Time was when being a bank broker could get you called a lobby loser. Real brokers worked at wirehouses and regional broker/dealers. But recruiters say that image is changing. The old perception that those working for a bank are class-B brokers is wrong, says Mindy Diamond, president of Mendham, N.J.-based recruiter Diamond Associates. And, conveniently, it's changing at a time when banks are hiring

Time was when being a bank broker could get you called a “lobby loser.” Real brokers worked at wirehouses and regional broker/dealers. But recruiters say that image is changing. “The old perception that those working for a bank are class-B brokers is wrong,” says Mindy Diamond, president of Mendham, N.J.-based recruiter Diamond Associates.

And, conveniently, it's changing at a time when banks are hiring more brokers than ever to build assets. “We should have a bigger share of the customers' wallet than we do today,” says Dan Deegan, national sales manager of Bank One Securities. “We're giving up too much to the wirehouses. We want to go after it.”

Bank One, Bank of America, Wachovia, Wells Fargo and Key Bank are heavily recruiting brokers. Several execs say they pay comparable packages (payout on production) to traditional broker/dealers; bankers generally make a salary, plus a bonus.

Brokers with annual production in the $150,000 to $300,000 range are benefiting most from this trend. These are also the type of brokers having the most trouble hanging onto jobs at traditional brokerages. Many are two- to five-year veterans who haven't been able to grow their business enough to weather hard times.

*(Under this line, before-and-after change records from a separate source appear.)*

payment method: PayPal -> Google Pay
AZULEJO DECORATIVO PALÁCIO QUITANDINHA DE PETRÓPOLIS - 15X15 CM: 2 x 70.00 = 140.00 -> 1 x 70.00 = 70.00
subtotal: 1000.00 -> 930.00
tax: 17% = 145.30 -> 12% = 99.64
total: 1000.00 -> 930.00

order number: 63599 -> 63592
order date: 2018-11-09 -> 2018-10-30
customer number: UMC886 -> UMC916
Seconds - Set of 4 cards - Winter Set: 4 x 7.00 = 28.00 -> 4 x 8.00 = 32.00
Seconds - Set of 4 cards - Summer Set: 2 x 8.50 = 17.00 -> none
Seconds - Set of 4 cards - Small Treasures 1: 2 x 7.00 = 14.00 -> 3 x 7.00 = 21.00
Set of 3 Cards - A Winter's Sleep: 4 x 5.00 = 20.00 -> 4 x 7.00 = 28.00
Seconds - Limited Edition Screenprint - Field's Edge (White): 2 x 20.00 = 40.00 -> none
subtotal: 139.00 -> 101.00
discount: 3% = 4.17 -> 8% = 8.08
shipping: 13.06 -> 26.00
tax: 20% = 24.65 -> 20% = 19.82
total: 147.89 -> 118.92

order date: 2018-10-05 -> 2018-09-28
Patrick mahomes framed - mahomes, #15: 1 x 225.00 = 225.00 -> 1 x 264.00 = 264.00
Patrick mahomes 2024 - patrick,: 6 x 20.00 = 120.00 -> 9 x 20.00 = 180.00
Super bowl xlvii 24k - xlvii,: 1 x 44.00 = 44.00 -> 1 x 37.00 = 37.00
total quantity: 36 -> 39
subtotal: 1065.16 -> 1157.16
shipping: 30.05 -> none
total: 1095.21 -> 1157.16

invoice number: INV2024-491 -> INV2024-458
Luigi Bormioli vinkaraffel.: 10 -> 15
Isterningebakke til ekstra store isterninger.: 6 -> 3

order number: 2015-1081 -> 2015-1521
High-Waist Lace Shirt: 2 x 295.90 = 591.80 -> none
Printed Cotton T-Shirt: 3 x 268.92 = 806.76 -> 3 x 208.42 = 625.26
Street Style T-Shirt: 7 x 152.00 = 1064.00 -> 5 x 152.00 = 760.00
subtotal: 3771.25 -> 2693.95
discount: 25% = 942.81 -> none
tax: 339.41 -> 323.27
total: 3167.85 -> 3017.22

“We're seeing a lot of guys come over from the wirehouse,” says one Wachovia broker, who works in a bank branch. “It's simple. We've got a captive audience.”

With brass at firms such as Salomon Smith Barney, UBS PaineWebber and Morgan Stanley concentrating on producers with production of at least $300,000, a void has been created — one the banks are happy to fill. “There's always a market for guys with a $100,000 to $200,000 book,” says Houston-based recruiter Rick Peterson. “Banks will gobble them up all day long.”

Bank of America has said that it intends to hire 3,000 brokers. It currently has 760. Meanwhile, Bank One Securities has added more than 100 brokers this year, increasing its number to 800; about half the new hires have come from wirehouses. Wells Fargo has hired more than 100 brokers in 2002, bringing the total to 1,200. It plans on adding another 200 this year, although Greg Bronstein, managing director of brokerage services at the company, feels the company could comfortably sustain 6,000 brokers.

For the big five wirehouses and their 50,000 advisors — especially the stars — a few thousand people migrating to the banks may not be much of a threat. Over time, though, it could alter the landscape of the profession.

Fun Fact

Found on the Internet

Advice from a financial planner:

If you bought $1,000 of Nortel stock one year ago, it would be worth $49. The same investments in Enron and WorldCom would leave you with $16.50 and less than $5, respectively. If, however, you bought $1,000 worth of Budweiser (the beer, not the stock) a year ago, drank it all, then turned in the cans for the 10-cent deposit, you would have earned $214.

Based on the above, my current investment advice is to drink heavily and recycle, says the advisor.